The White Māori Identity Crisis
Written by Kata Roberts
According to my AncestryDNA results, I’m made up of 63% European and 37% Māori heritage, which basically means I’m a walking Treaty negotiation. I’m proud of both sides, but it’s the Māori side I’ve always felt more connected to. That’s why it stings when I don’t always feel like I belong, not because of whakapapa, but because of something far more superficial: my skin colour. I am a White Māori.
Now, my mum, she’s got the darker complexion that clearly signals her Māori roots. But somehow, she and the milkman both carried the elusive “pakeha gene,” resulting in one out of four of us kids popping out with the skin tone of the stuffing fresh out of the hāngi pit. That lucky one? Me.
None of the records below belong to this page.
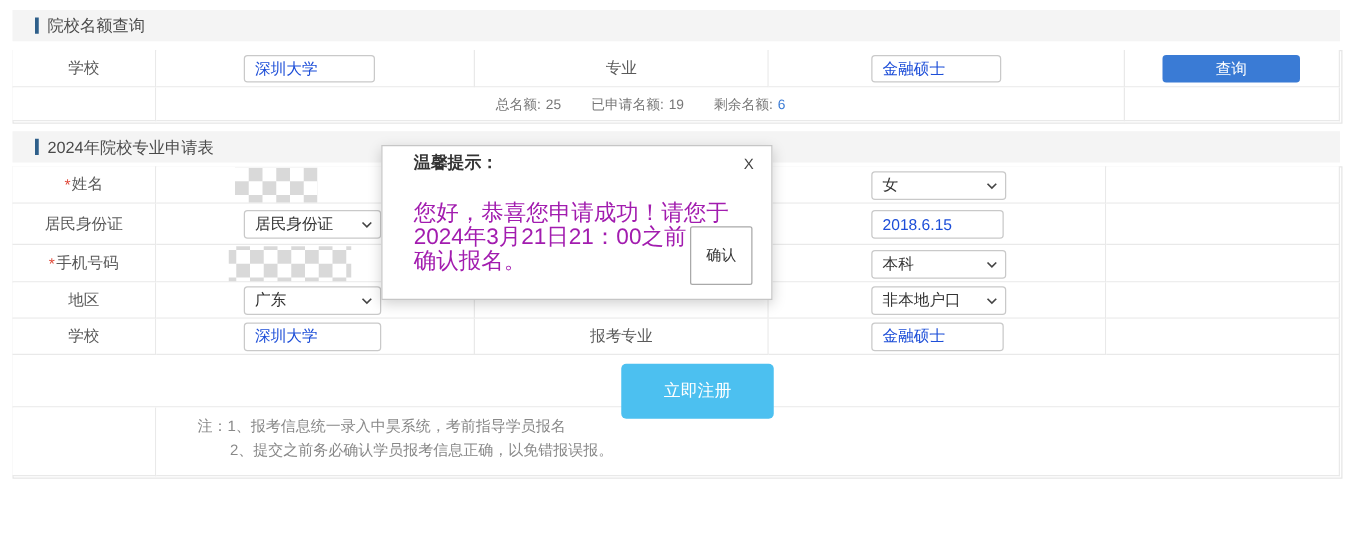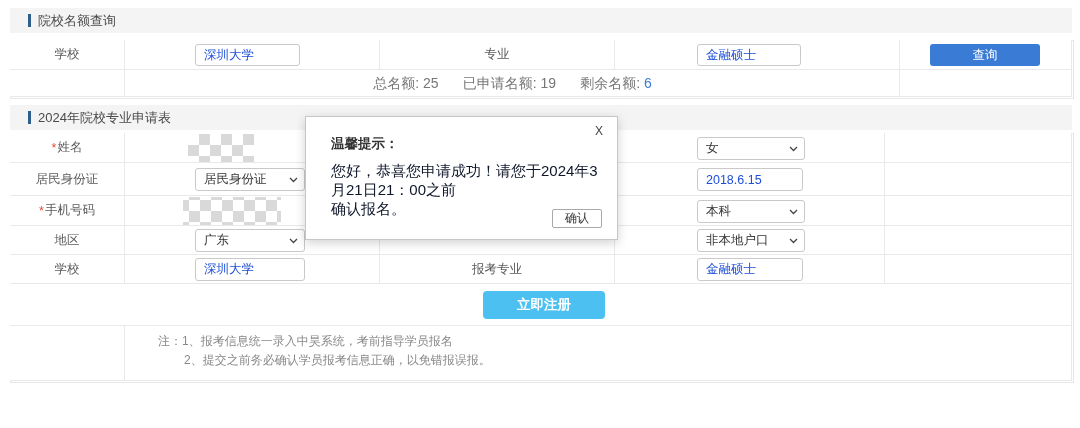--- a/index.html
+++ b/index.html
@@ -38,7 +38,7 @@
   }
   .stats{
     position:absolute;display:flex;align-items:center;justify-content:center;
-    font-size:14px;color:#777;z-index:2;
+    font-size:11px;color:#777;z-index:2;
   }
   .stats .grp{margin:0 12px;}
   .stats .val{margin-left:4px;}

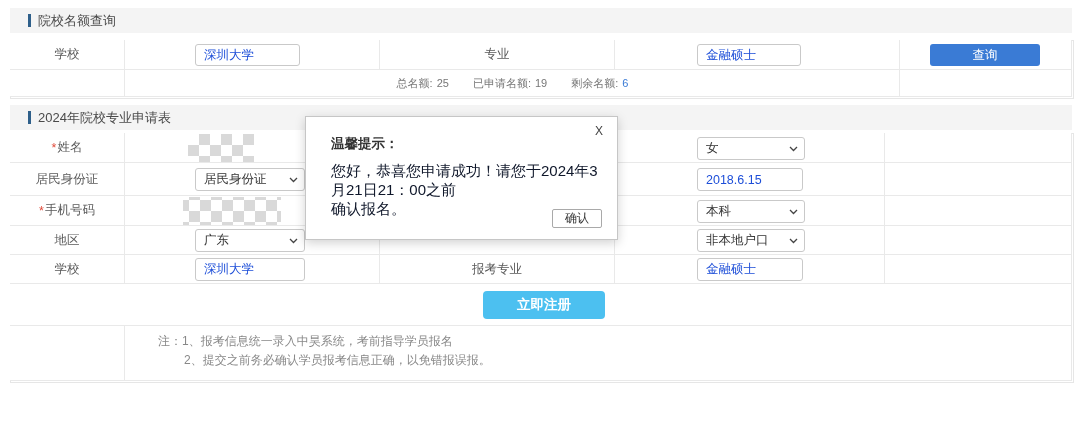--- a/index.html
+++ b/index.html
@@ -55,7 +55,7 @@
     border:1px solid #c6c6c6;box-shadow:0 3px 10px rgba(0,0,0,.18);z-index:10;box-sizing:border-box;
   }
   .modal-close{position:absolute;top:7px;right:14px;font-size:12px;color:#444;cursor:pointer;}
-  .modal-title{position:absolute;left:25px;top:18px;font-size:13.5px;font-weight:600;color:#333;}
+  .modal-title{position:absolute;left:25px;top:4px;font-size:13.5px;font-weight:600;color:#333;}
   .modal-body{position:absolute;left:25px;top:44px;width:275px;font-size:15px;color:#0f172a;line-height:19px;}
   .modal-confirm{
     position:absolute;right:15px;bottom:11px;background:#fff;border:1px solid #a9a9a9;border-radius:2px;

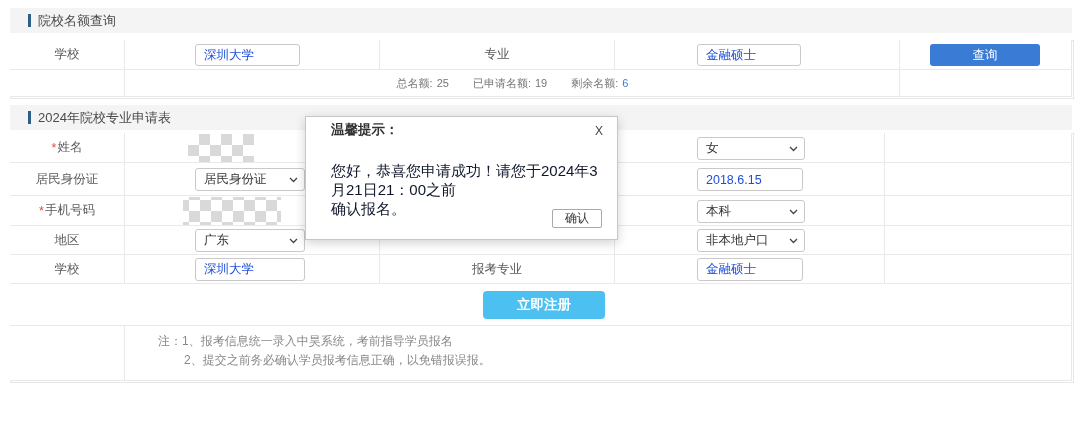--- a/index.html
+++ b/index.html
@@ -56,7 +56,7 @@
   }
   .modal-close{position:absolute;top:7px;right:14px;font-size:12px;color:#444;cursor:pointer;}
   .modal-title{position:absolute;left:25px;top:4px;font-size:13.5px;font-weight:600;color:#333;}
-  .modal-body{position:absolute;left:25px;top:44px;width:275px;font-size:15px;color:#0f172a;line-height:19px;}
+  .modal-body{position:absolute;left:25px;top:44px;width:275px;font-size:18px;color:#a21caf;line-height:19px;}
   .modal-confirm{
     position:absolute;right:15px;bottom:11px;background:#fff;border:1px solid #a9a9a9;border-radius:2px;
     font-family:inherit;font-size:12px;color:#333;padding:0 12px;cursor:pointer;margin-left:28px;

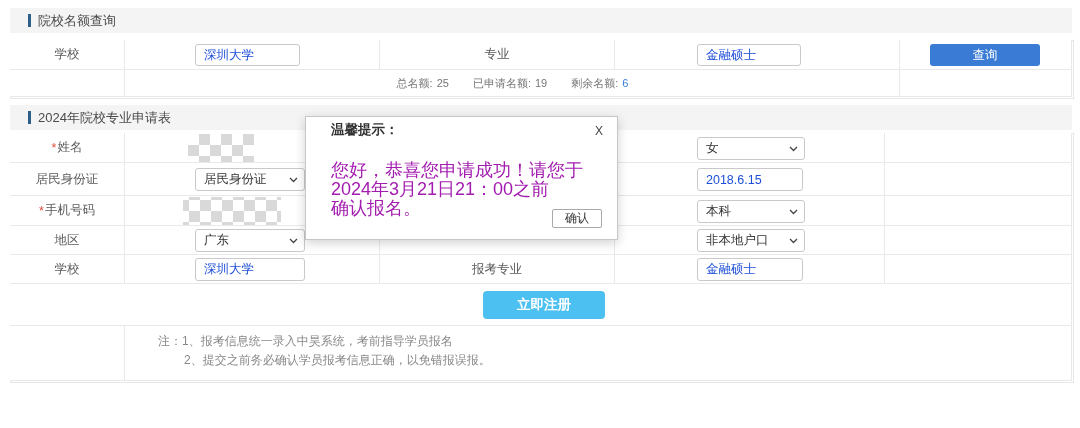--- a/index.html
+++ b/index.html
@@ -59,7 +59,7 @@
   .modal-body{position:absolute;left:25px;top:44px;width:275px;font-size:18px;color:#a21caf;line-height:19px;}
   .modal-confirm{
     position:absolute;right:15px;bottom:11px;background:#fff;border:1px solid #a9a9a9;border-radius:2px;
-    font-family:inherit;font-size:12px;color:#333;padding:0 12px;cursor:pointer;margin-left:28px;
+    font-family:inherit;font-size:12px;color:#333;padding:14px 12px;cursor:pointer;margin-left:28px;
   }
 </style>
 </head>

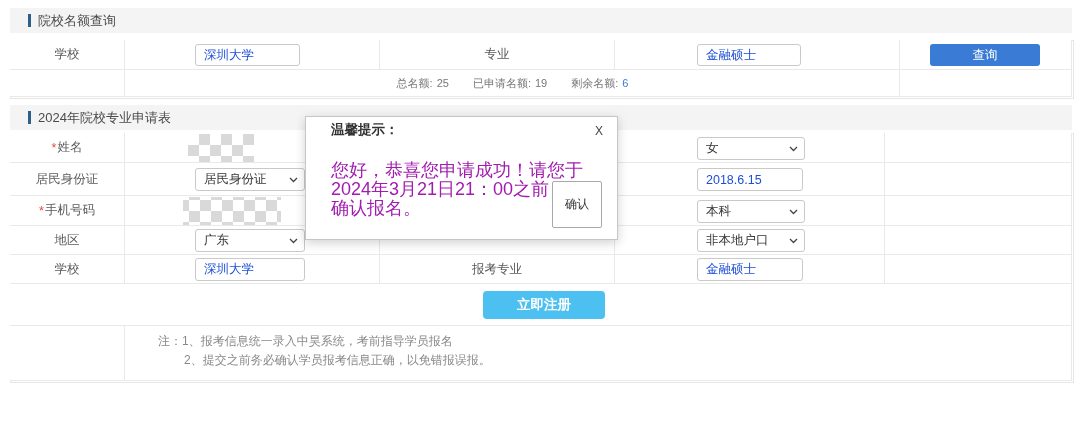--- a/index.html
+++ b/index.html
@@ -189,7 +189,7 @@
   <input class="tinput" style="left: 697px; top: 258px; width: 106px; height: 23px;" value="金融硕士">
 
   <div class="cell" style="left:10px;top:284px;width:1062px;height:42px;"></div>
-  <button class="btn-register" style="left:483px;top:291px;width:122px;height:28px;font-weight:bold;">立即注册</button>
+  <button class="btn-register" style="left:497px;top:291px;width:122px;height:44px;">立即注册</button>
 
   <div class="cell" style="left:10px;top:326px;width:115px;height:55px;"></div>
   <div class="cell" style="left:125px;top:326px;width:947px;height:55px;"></div>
Ah, adolescence. That magical time of growth, confusion, and, in my case, an identity crisis wrapped in sunburn. Thanks to Mum’s beautiful, rich brown complexion and my cooked pasta skin tone, people didn’t always clock that we were, you know, related. So naturally, strangers and even whānau would ask things like, “Whose child are you babysitting?” or “Where’d you adopt this one from?” Mum would laugh; I’d cry on the inside. I was eight, still figuring out how to tie my shoelaces, let alone handle casual racism.
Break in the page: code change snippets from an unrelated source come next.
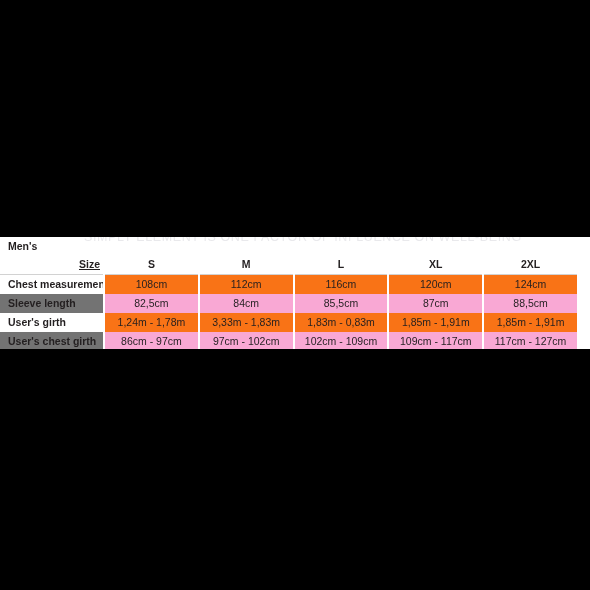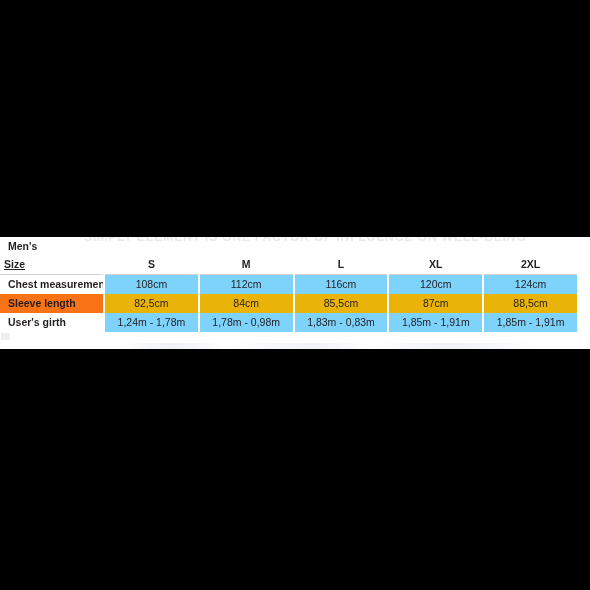--- a/index.html
+++ b/index.html
@@ -42,7 +42,7 @@
     height: 16px;
     color: #e9e9ec;
     font-size: 12.5px;
-    font-weight: 700;
+    font-weight: 400;
     letter-spacing: 0.6px;
     white-space: nowrap;
     overflow: hidden;

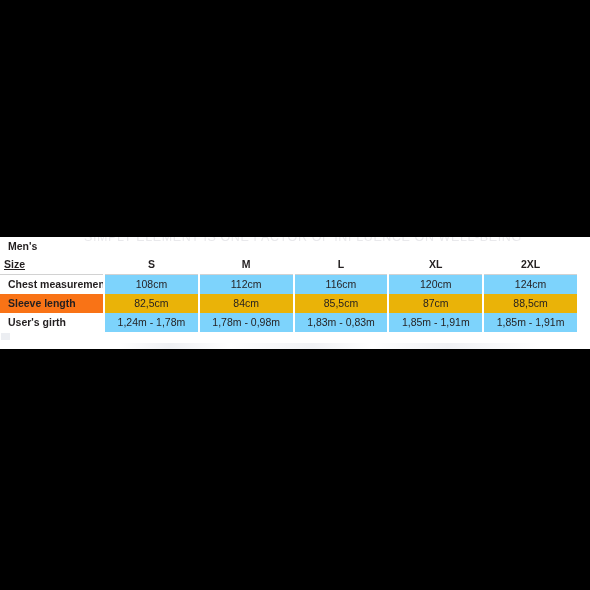--- a/index.html
+++ b/index.html
@@ -127,7 +127,7 @@
     line-height: 20px;
   }
   #size-table thead th.label-cell {
-    text-align: left;
+    text-align: right;
     text-decoration: underline;
   }
   #size-table thead th.val-cell {

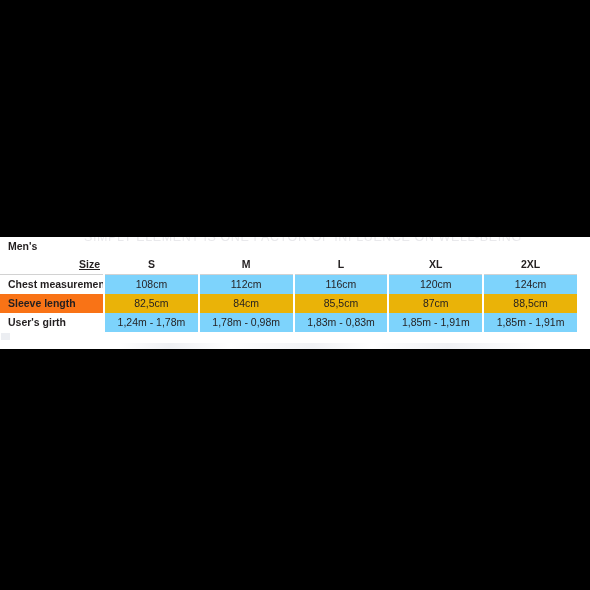--- a/index.html
+++ b/index.html
@@ -148,7 +148,7 @@
   }
 
   
-  #size-table tbody tr.row-odd  td.val-cell { background: #7dd3fc; }
+  #size-table tbody tr.row-odd  td.val-cell { background: #f97316; }
   #size-table tbody tr.row-even td.val-cell { background: #eab308; }
   #size-table tbody tr.row-odd  th.label-cell { background: #ffffff; }
   #size-table tbody tr.row-even th.label-cell { background: #f97316; }

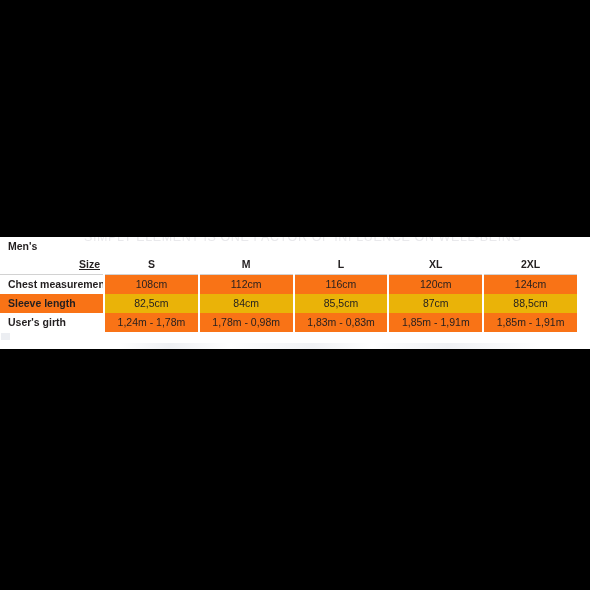--- a/index.html
+++ b/index.html
@@ -151,7 +151,7 @@
   #size-table tbody tr.row-odd  td.val-cell { background: #f97316; }
   #size-table tbody tr.row-even td.val-cell { background: #eab308; }
   #size-table tbody tr.row-odd  th.label-cell { background: #ffffff; }
-  #size-table tbody tr.row-even th.label-cell { background: #f97316; }
+  #size-table tbody tr.row-even th.label-cell { background: #737373; }
 </style>
 </head>
 <body>

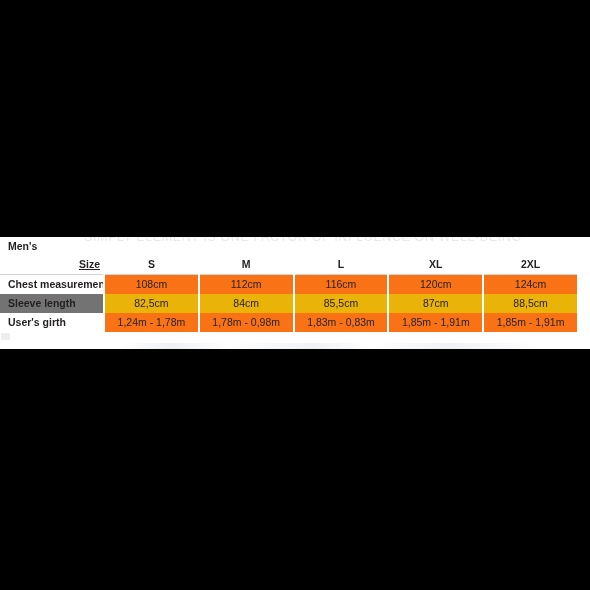--- a/index.html
+++ b/index.html
@@ -149,7 +149,7 @@
 
   
   #size-table tbody tr.row-odd  td.val-cell { background: #f97316; }
-  #size-table tbody tr.row-even td.val-cell { background: #eab308; }
+  #size-table tbody tr.row-even td.val-cell { background: #f9a8d4; }
   #size-table tbody tr.row-odd  th.label-cell { background: #ffffff; }
   #size-table tbody tr.row-even th.label-cell { background: #737373; }
 </style>

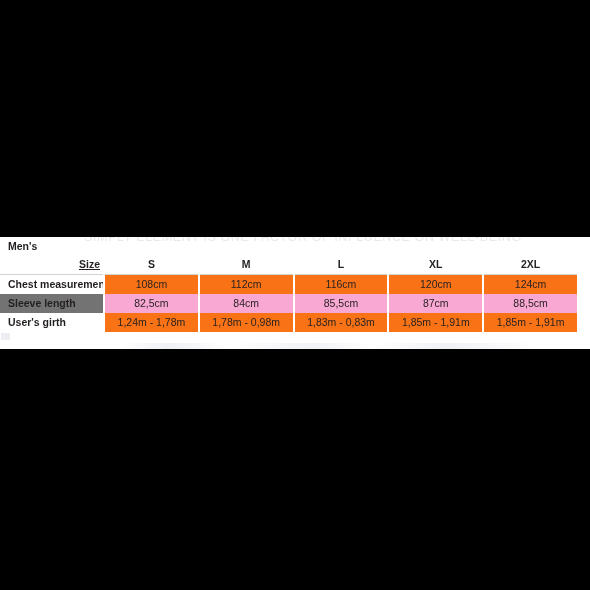--- a/index.html
+++ b/index.html
@@ -209,7 +209,7 @@
         <tr class="row-odd">
           <th class="label-cell">User's girth</th>
           <td class="val-cell">1,24m - 1,78m</td>
-          <td class="val-cell">1,78m - 0,98m</td>
+          <td class="val-cell">3,33m - 1,83m</td>
           <td class="val-cell">1,83m - 0,83m</td>
           <td class="val-cell">1,85m - 1,91m</td>
           <td class="val-cell">1,85m - 1,91m</td>

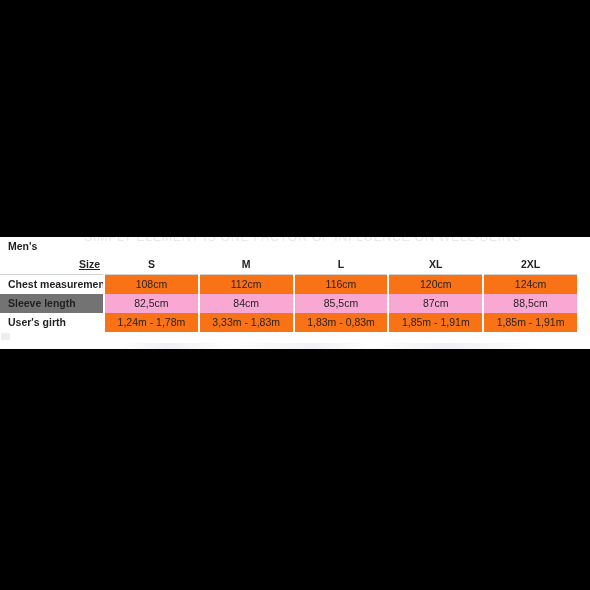--- a/index.html
+++ b/index.html
@@ -214,6 +214,14 @@
           <td class="val-cell">1,85m - 1,91m</td>
           <td class="val-cell">1,85m - 1,91m</td>
         </tr>
+        <tr class="row-even">
+          <th class="label-cell">User's chest girth</th>
+          <td class="val-cell">86cm - 97cm</td>
+          <td class="val-cell">97cm - 102cm</td>
+          <td class="val-cell">102cm - 109cm</td>
+          <td class="val-cell">109cm - 117cm</td>
+          <td class="val-cell">117cm - 127cm</td>
+        </tr>
       </tbody>
     </table>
Somewhere along the way, I learned the word people used for someone like me: half-caste. It was usually said with a smile, sometimes even a chuckle, like it was a harmless nickname. But the weight it carried? Heavy. “Half-caste” makes it sound like identity is something you can dilute. Like whakapapa works like cordial: add too much water (or, you know, Pākehā ancestry), and suddenly your culture’s not strong enough to taste anymore.
And that’s when the pressure kicks in. You start to feel like your culture is something you have to earn instead of something you’re born with. Like you need to perform your Māoritanga to be accepted , speak better reo, know your pepeha by heart, maybe even get a tā moko just to prove you belong. But that’s the thing: no one should have to prove who they are.
This isn’t just my story. Many Māori who don’t “look Māori enough” face similar questions, both from strangers and sometimes from within our own communities. The idea that there’s a single way to “be Māori” ignores the reality of our whakapapa: it’s diverse, layered, and unbroken. According to the last census, nearly half of Māori in Aotearoa also identify with at least one other ethnicity. Being mixed doesn’t make us any less Māori, it just makes the conversation about belonging that much more complicated.
Whakapapa doesn’t come with a colour chart. Your journey might look different from your cousins’, but it’s no less valid. Whether your reo is fluent or still finding its feet, whether your skin is pale or brown, whether you’re confidently standing on the marae or quietly edging towards it, and that is kei te pai. You belong and that’s what matters most.